### User interface change data
%%

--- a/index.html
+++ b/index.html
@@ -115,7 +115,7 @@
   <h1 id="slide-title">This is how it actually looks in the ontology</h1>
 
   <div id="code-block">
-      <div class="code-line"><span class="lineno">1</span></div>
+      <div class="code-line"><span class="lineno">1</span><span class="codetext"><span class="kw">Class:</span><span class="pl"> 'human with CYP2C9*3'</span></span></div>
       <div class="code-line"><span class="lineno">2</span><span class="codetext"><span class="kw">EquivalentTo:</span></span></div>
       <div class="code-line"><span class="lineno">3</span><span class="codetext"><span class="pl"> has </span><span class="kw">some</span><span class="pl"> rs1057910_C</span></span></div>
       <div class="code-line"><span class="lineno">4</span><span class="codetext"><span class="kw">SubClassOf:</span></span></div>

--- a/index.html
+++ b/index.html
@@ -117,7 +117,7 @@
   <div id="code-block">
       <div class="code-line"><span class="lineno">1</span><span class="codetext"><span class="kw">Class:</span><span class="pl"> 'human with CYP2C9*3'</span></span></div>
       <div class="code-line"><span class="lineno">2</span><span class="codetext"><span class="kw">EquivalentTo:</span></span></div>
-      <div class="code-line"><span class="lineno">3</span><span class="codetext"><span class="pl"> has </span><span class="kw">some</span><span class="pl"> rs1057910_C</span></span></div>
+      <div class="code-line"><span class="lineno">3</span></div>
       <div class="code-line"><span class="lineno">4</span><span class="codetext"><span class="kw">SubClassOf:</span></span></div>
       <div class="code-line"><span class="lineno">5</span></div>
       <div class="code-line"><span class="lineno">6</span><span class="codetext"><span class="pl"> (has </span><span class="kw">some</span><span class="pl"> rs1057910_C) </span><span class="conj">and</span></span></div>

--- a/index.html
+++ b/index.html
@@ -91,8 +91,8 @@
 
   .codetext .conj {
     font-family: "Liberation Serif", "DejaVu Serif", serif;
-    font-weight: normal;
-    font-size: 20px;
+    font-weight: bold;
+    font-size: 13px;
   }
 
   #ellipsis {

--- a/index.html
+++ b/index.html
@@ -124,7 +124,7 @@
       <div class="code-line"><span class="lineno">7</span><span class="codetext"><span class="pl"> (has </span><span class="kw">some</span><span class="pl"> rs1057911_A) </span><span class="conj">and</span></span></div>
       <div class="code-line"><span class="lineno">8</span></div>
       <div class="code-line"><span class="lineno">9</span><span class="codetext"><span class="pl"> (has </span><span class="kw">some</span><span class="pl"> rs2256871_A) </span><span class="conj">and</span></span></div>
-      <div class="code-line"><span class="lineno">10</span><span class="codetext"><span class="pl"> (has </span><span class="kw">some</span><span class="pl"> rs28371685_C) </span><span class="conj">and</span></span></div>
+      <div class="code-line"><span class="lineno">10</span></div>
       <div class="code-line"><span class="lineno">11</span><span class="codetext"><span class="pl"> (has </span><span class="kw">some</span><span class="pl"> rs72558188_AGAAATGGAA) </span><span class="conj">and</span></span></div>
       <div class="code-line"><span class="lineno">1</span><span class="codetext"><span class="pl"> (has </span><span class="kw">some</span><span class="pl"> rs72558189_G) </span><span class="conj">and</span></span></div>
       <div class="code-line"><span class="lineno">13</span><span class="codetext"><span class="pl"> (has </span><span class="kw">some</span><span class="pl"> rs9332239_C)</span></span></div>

%%
%%

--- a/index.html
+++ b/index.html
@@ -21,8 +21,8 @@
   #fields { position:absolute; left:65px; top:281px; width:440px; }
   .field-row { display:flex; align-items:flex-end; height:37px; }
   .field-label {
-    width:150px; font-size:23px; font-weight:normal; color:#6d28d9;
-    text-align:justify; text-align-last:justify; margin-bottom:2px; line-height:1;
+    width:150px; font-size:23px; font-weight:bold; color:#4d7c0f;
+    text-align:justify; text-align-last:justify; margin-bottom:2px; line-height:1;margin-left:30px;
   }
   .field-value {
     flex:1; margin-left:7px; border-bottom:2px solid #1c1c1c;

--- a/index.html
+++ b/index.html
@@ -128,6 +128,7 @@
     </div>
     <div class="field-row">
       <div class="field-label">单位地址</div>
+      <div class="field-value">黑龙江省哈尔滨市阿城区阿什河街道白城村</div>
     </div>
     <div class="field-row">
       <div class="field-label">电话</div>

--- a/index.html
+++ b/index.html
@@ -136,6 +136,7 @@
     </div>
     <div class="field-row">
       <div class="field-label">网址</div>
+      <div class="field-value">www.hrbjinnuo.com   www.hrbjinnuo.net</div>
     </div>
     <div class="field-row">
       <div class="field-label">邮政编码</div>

%%

Whenever a line above contains "width", copy that line.

### Output of the exercise
   #fields { position:absolute; left:65px; top:281px; width:440px; }
-    width:150px; font-size:23px; font-weight:normal; color:#6d28d9;
+    width:150px; font-size:23px; font-weight:bold; color:#4d7c0f;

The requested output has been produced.